_About this task:_ There are pictures in the records below; leave them out and set down exactly the lines from the one holding "html: <div>Non-GMO</div> ->" through the one holding "Party Tested for".

_Records supplied:_

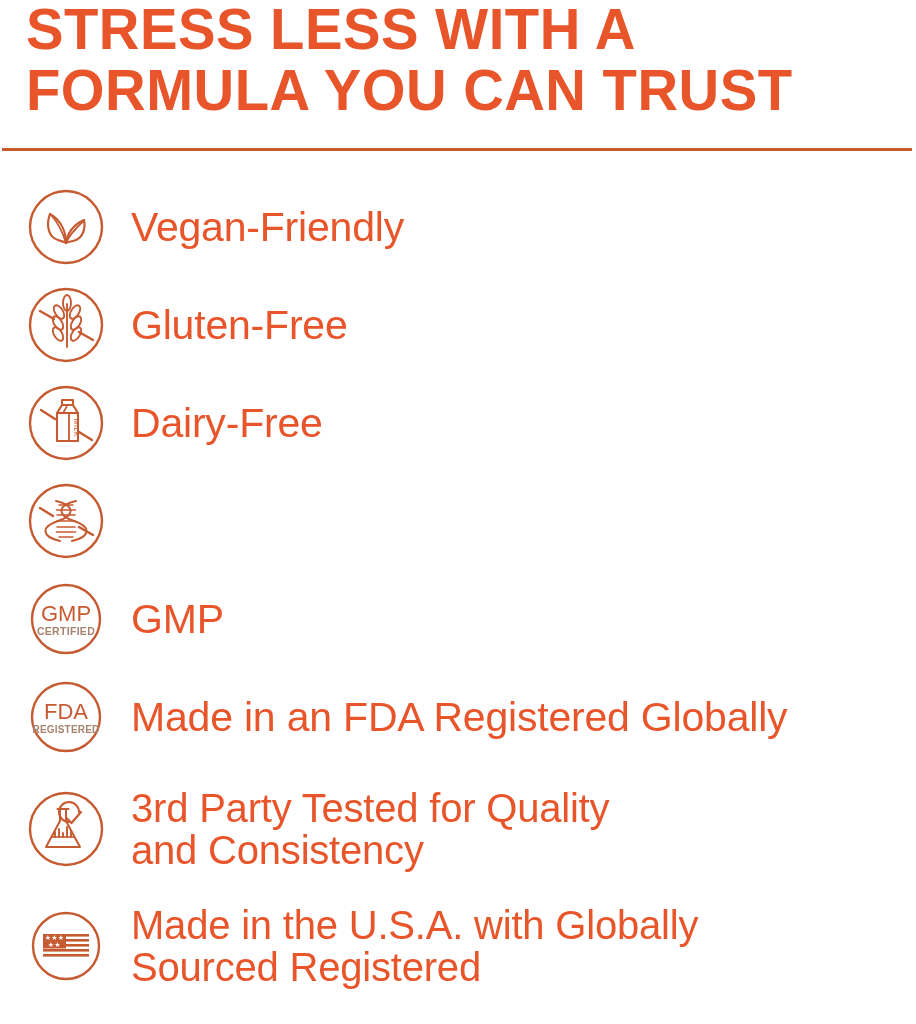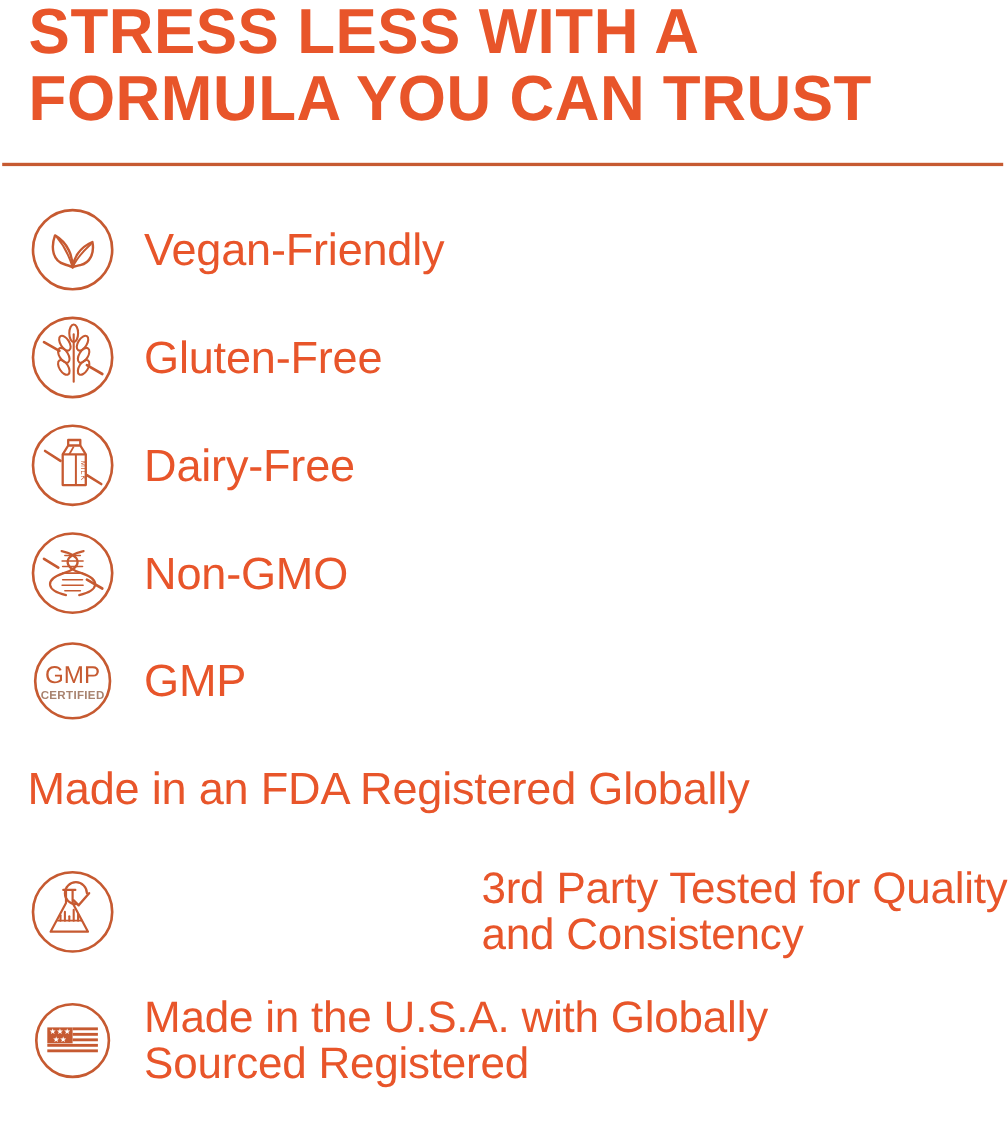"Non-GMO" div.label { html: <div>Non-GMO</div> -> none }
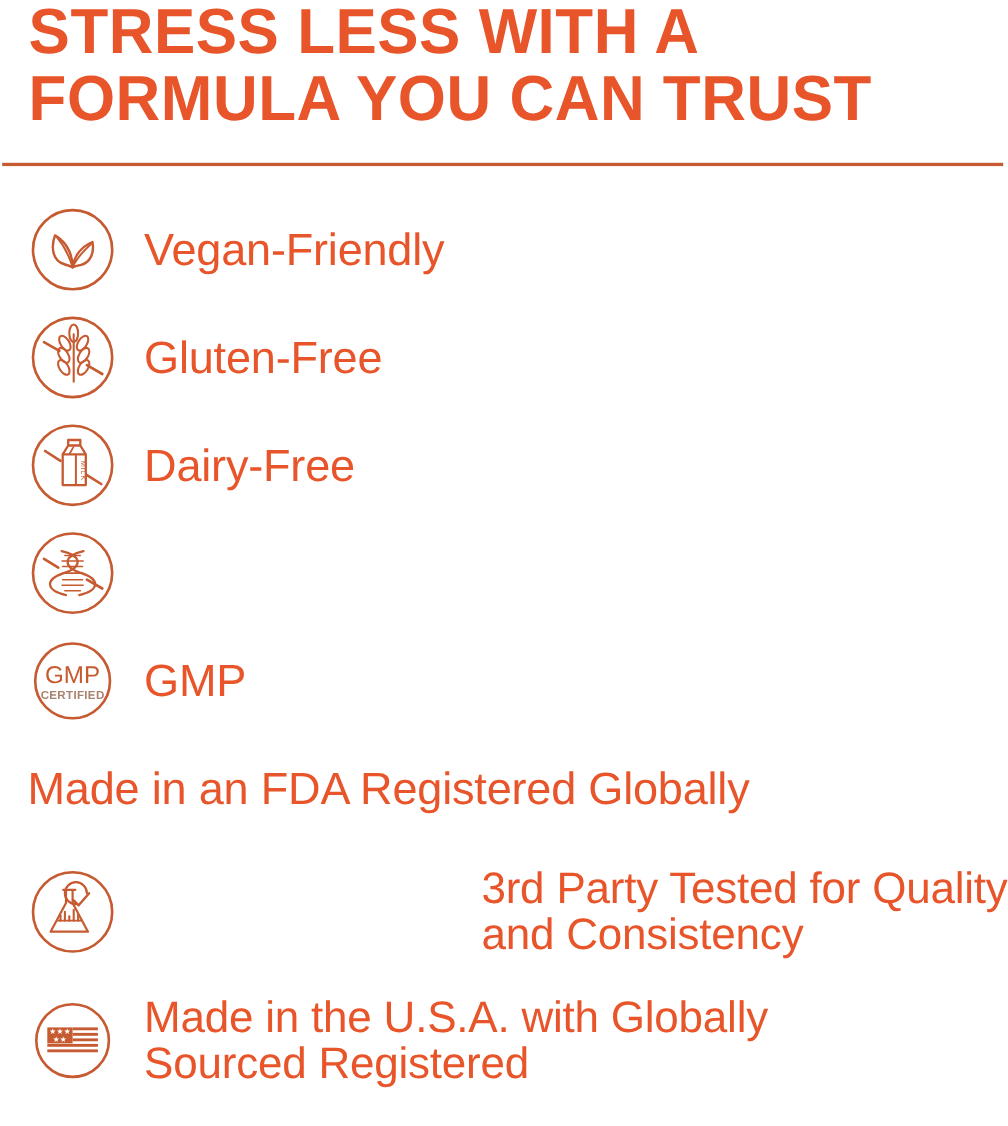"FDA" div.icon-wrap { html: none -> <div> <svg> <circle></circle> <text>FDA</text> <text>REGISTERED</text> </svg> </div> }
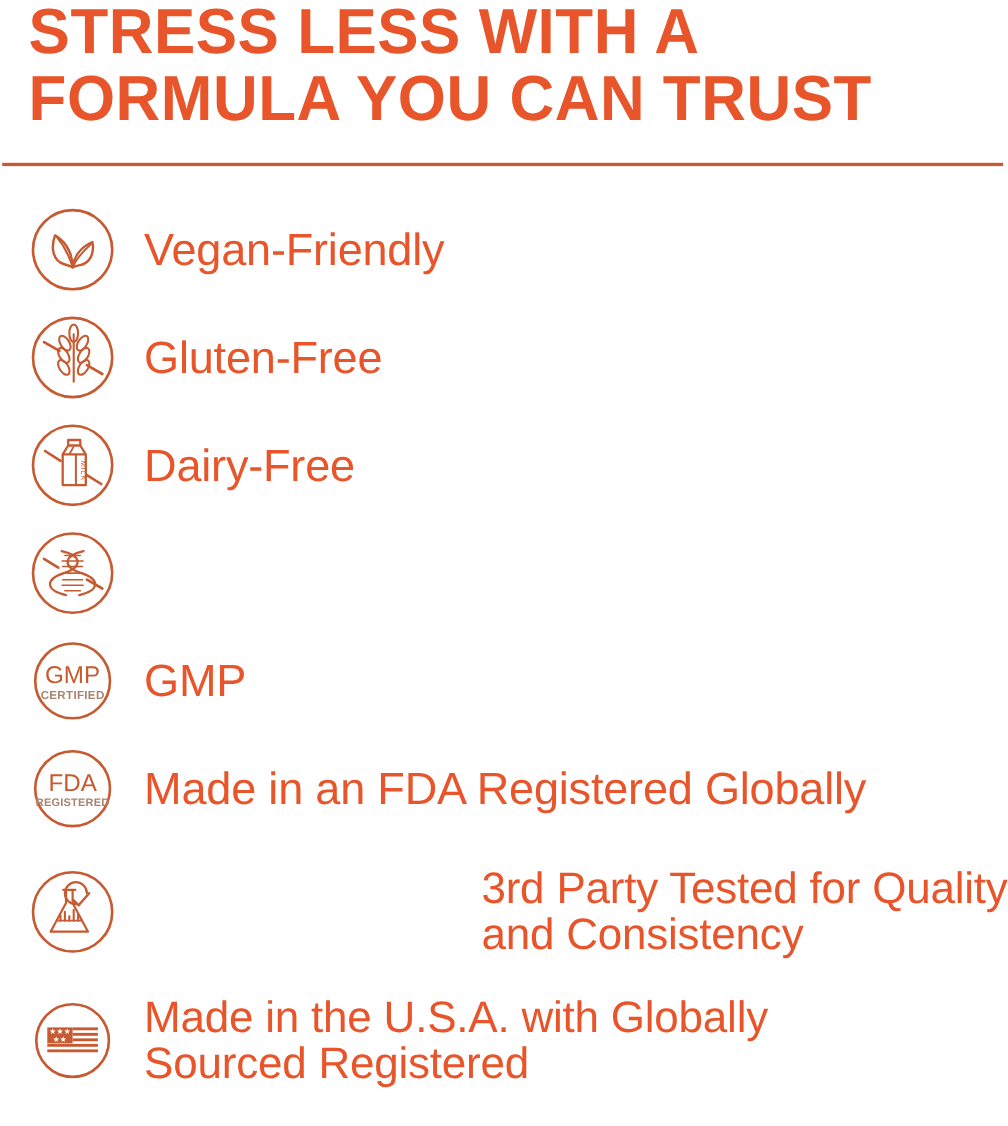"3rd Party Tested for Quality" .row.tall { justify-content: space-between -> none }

---

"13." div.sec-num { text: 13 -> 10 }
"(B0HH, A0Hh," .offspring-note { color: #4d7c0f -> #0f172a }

_Reply:_
"Non-GMO" div.label { html: <div>Non-GMO</div> -> none }
"FDA" div.icon-wrap { html: none -> <div> <svg> <circle></circle> <text>FDA</text> <text>REGISTERED</text> </svg> </div> }
"3rd Party Tested for Quality" .row.tall { justify-content: space-between -> none }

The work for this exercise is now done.